There are 3 significant reasons why there needs to be public consultation before preferred bidders are announced. The sheer scale of the privatisation, effecting 17 services will affect every citizen. The gross mismanagement of the Trams project and the social care tender has led to a reputational crisis for the Council. The council have already failed to meet legal obligations in the tender process.
UK Strikes Against Cuts
On the 30th June, 30,000 members of the Public and Commercial Services Union in Scotland joined three quarters of a million public sector workers across the UK in striking over pensions and cuts. This was a massive step in fighting back against Government attempts to decimate the welfare state but anti-cuts activists, public sector workers and service users are calling for further, more widespread action.
Union branches acrosss the country, including Unison’s 9,000 strong Edinburgh branch, have voted to call on the TUC to coordinate a general strike. It looks like there is a possibility of mass joint strike action taking place in October if union leaders respond to the calls of their membership and those that use public services.
But we can’t wait for union officials to start action – we have to make links now between workers & service users. People from different workplaces could meet to discuss their struggles, to find ways to support each other. No group and no person should be left to struggle alone. On 30 June claimants from Edinburgh Coalition Against Poverty joined the Jobcentre workers picket at High Riggs, and Black Triangle disability rights group members joined the pickets at the Scottish Government.
The Collapse of Southern Cross
Privatisation means elderly care comes a poor second to profits for hedge fund speculators. Edinburgh Support Workers’ Action Network (SWAN) looks at the disastrous effects of privatisation on the care of our elderly and speaks to a worker at a Southern Cross home in Edinburgh.
When the UK’s biggest private care home provider Southern Cross announced one Monday that it could no longer afford to pay rent for its care homes and would cease operations it blamed falling local authority funding and rising rent prices. However, a closer look at the causes demonstrates the danger of allowing private companies to run essential public services.
Southern Cross, whose 750 care homes receive substantial funding from the tax payer, was purchased by US private-equity firm Blackstone in 2004. Blackstone floated the company on the stock market, making £630 million in the process, and proceeded to strip its most profitable assets, making another £1 billion by selling off property belonging to the company. Southern Cross then continued to provide services by renting the care homes it previously owned. Blackstone sold its shares in Southern Cross in 2008 making a final £1 billion in profit and leaving behind a company crippled by the rising cost of rents.
Now Southern Cross has announced it cannot afford to pay its rent bill and the company will fold. A few private investors have made billions, while the 31,000 elderly residents of Southern Cross’ care homes face an uncertain future.

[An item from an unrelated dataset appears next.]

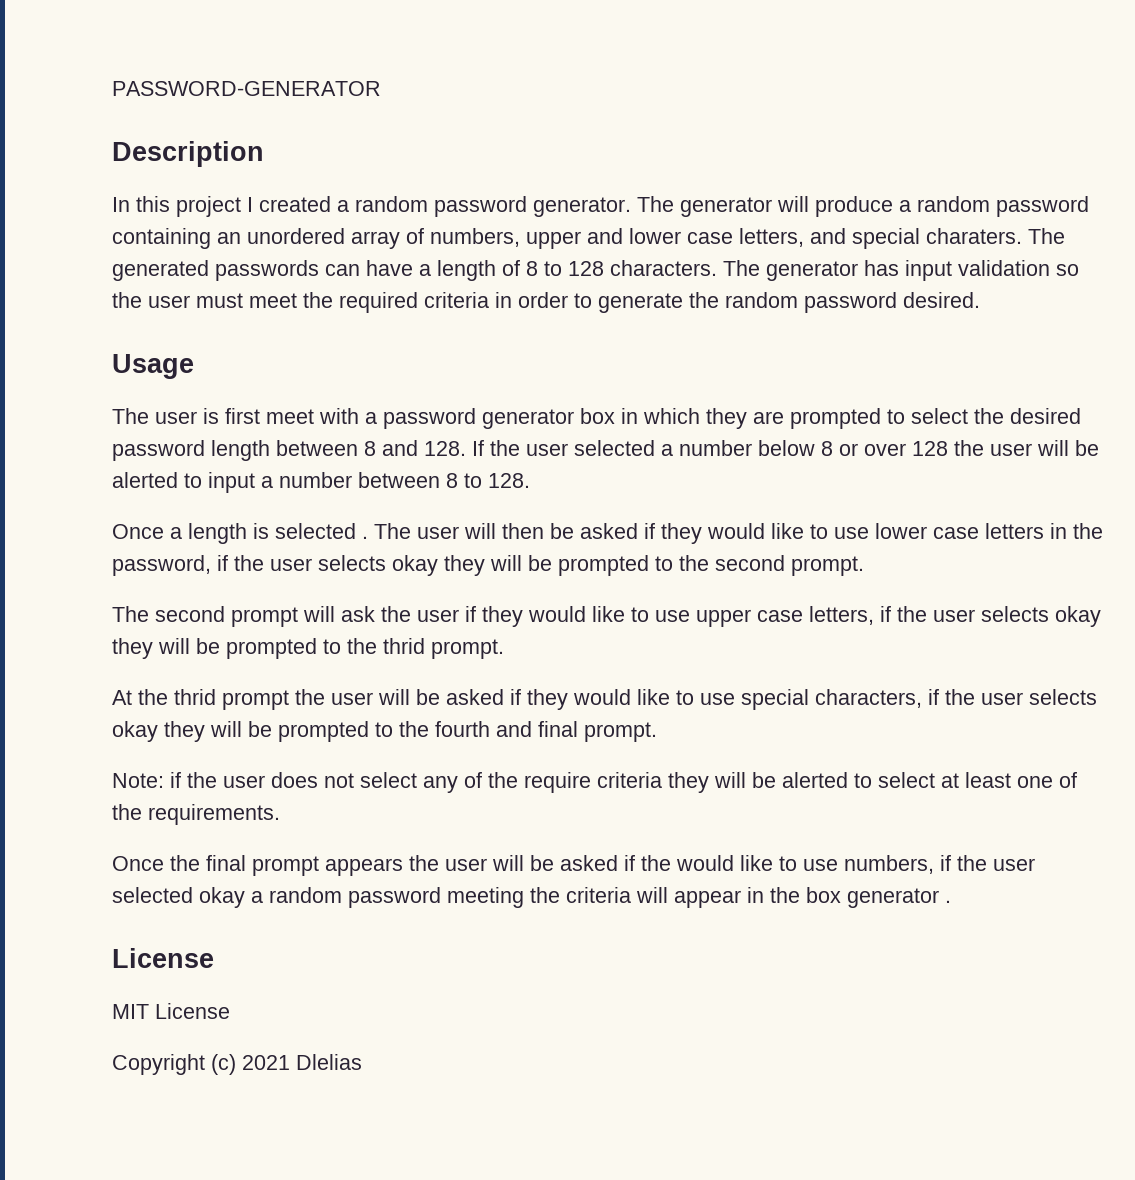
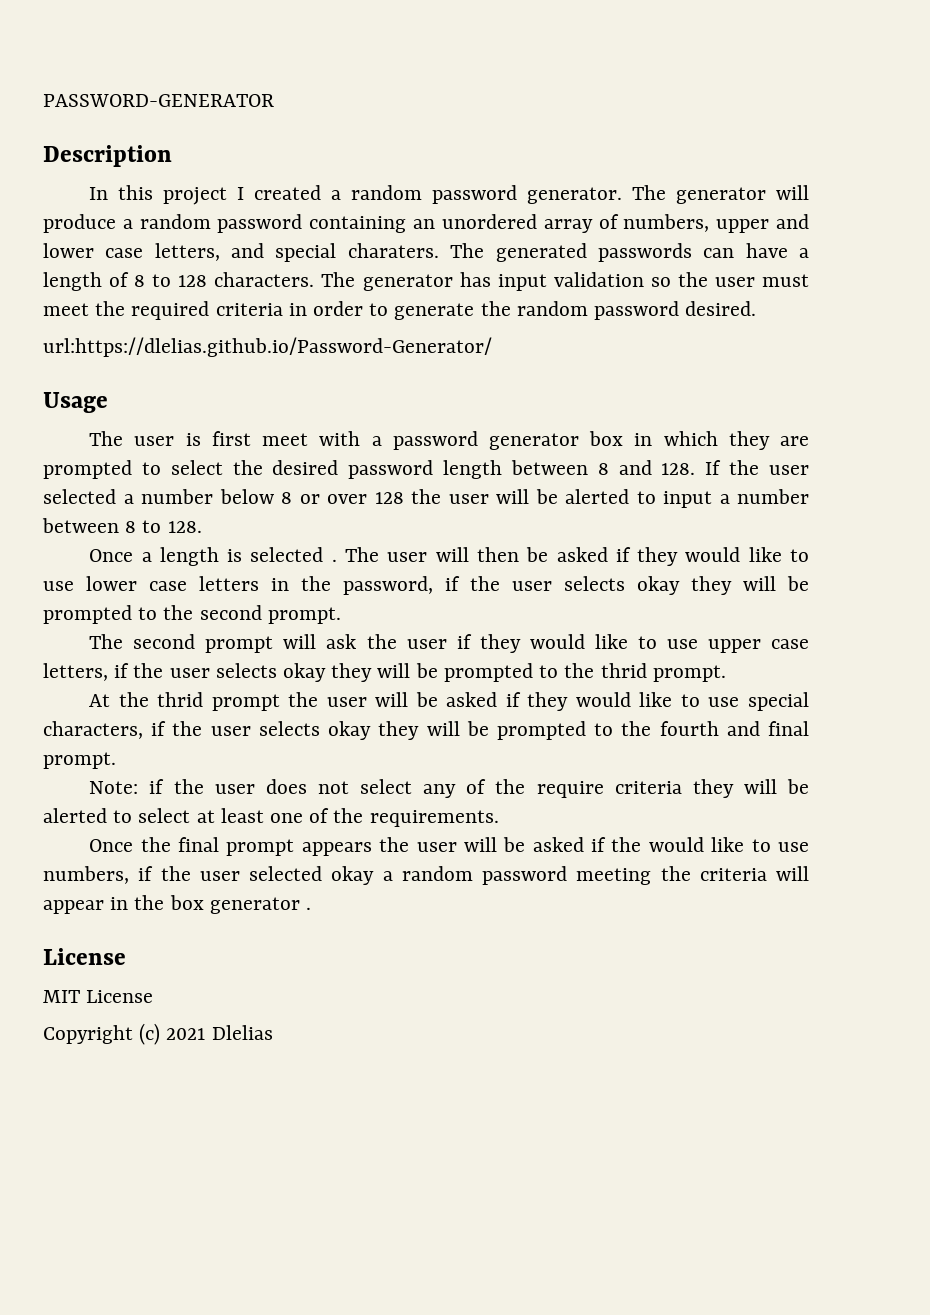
(980, 300) none -> [43,337,492,357] // url:https://dlelias.github.io/Password-Generator/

Very Enterprising, Very Corrupt
The Council have yet to decide on the privatisation of services, they say. Why then did a BT Telecom engineer turn up at the Craigmillar cleansing/ refuse collection depot on 11 August to install a new phone line for the private company Enterprise? The very same company who are bidding for the Environmental Services contract. The manager sent the engineer packing, explaining the decision on privatisation had not yet been made.
But who from the Council authorised this?